** REQUIRED ACTION **
Without the pictures, set down exactly the lines from the one that contains "문】 | 구분: 판례내용 -> 참조조문" to the end of the entries, both included, and nothing besides.

** MATERIAL FOR THIS EXERCISE **
----

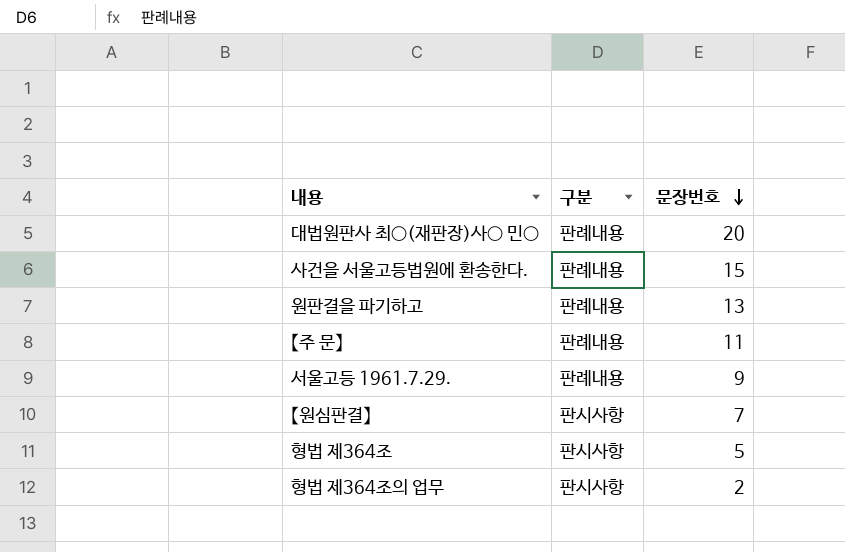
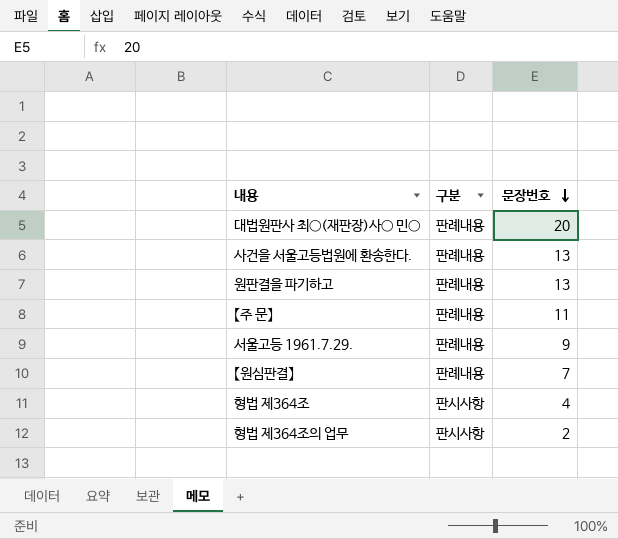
사건을 서울고등법원에 환송한다. | 문장번호: 15 -> 13
【원심판결】 | 구분: 판시사항 -> 판례내용
형법 제364조 | 문장번호: 5 -> 4

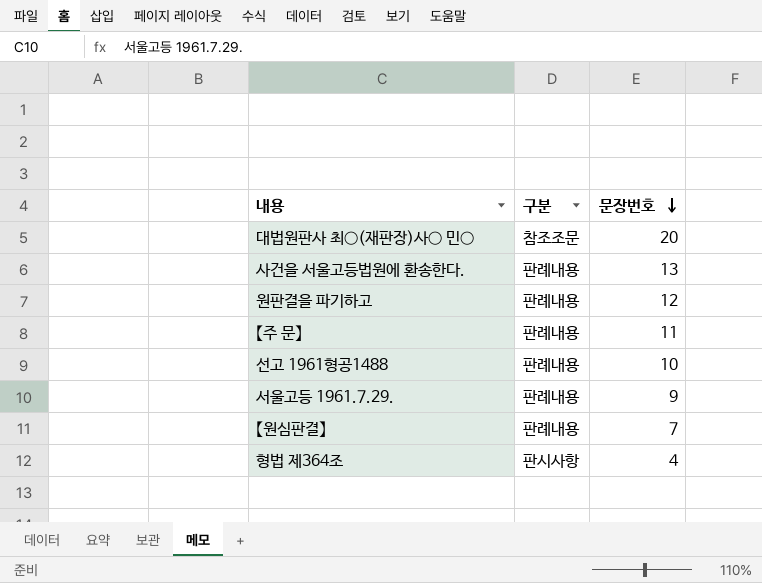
row 형법 제364조의 업무: 판시사항 | 2 -> none
대법원판사 최○(재판장)사○ 민○ | 구분: 판례내용 -> 참조조문
원판결을 파기하고 | 문장번호: 13 -> 12
row 선고 1961형공1488: none -> 판례내용 | 10

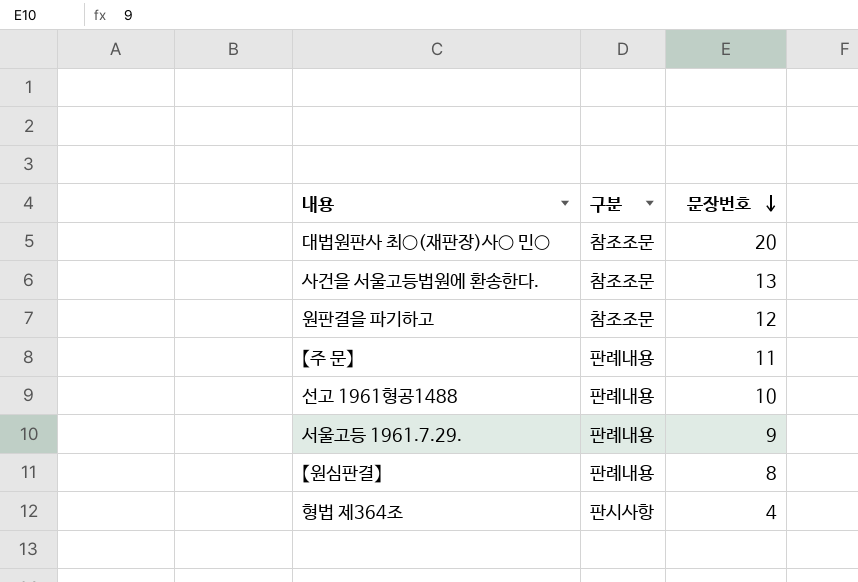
사건을 서울고등법원에 환송한다. | 구분: 판례내용 -> 참조조문
원판결을 파기하고 | 구분: 판례내용 -> 참조조문
【원심판결】 | 문장번호: 7 -> 8

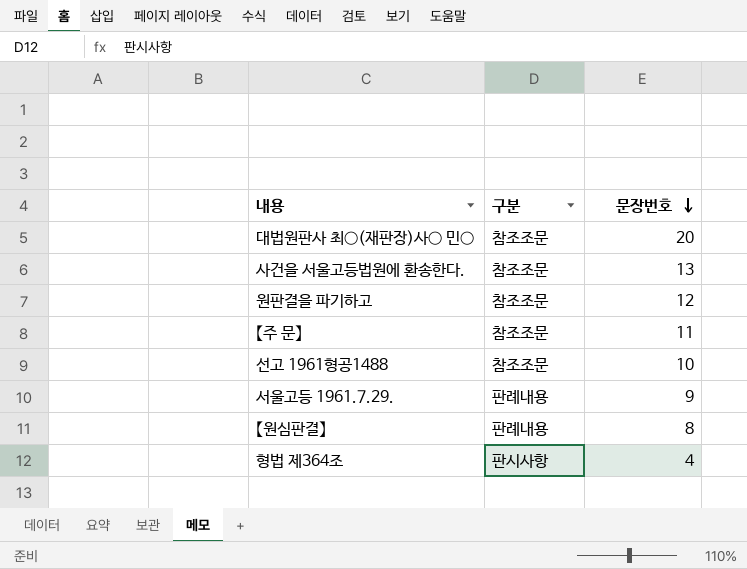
【주 문】 | 구분: 판례내용 -> 참조조문
선고 1961형공1488 | 구분: 판례내용 -> 참조조문

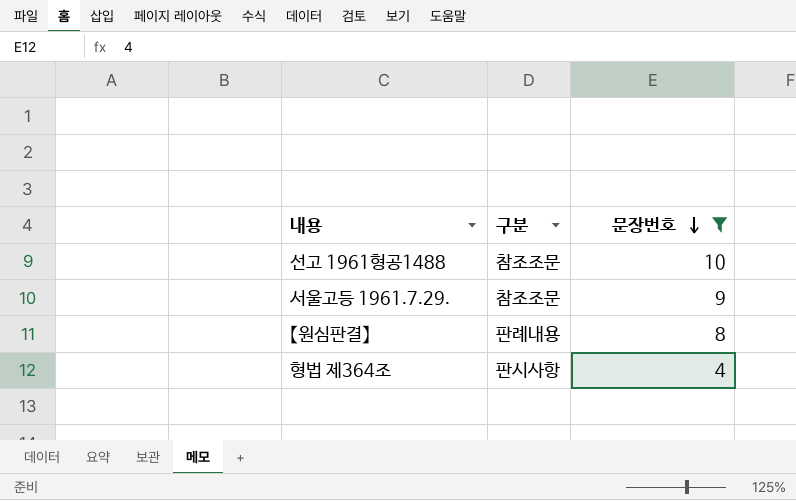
filter: none -> 문장번호 <= 10
서울고등 1961.7.29. | 구분: 판례내용 -> 참조조문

----

** SOLUTION **
【주 문】 | 구분: 판례내용 -> 참조조문
선고 1961형공1488 | 구분: 판례내용 -> 참조조문

filter: none -> 문장번호 <= 10
서울고등 1961.7.29. | 구분: 판례내용 -> 참조조문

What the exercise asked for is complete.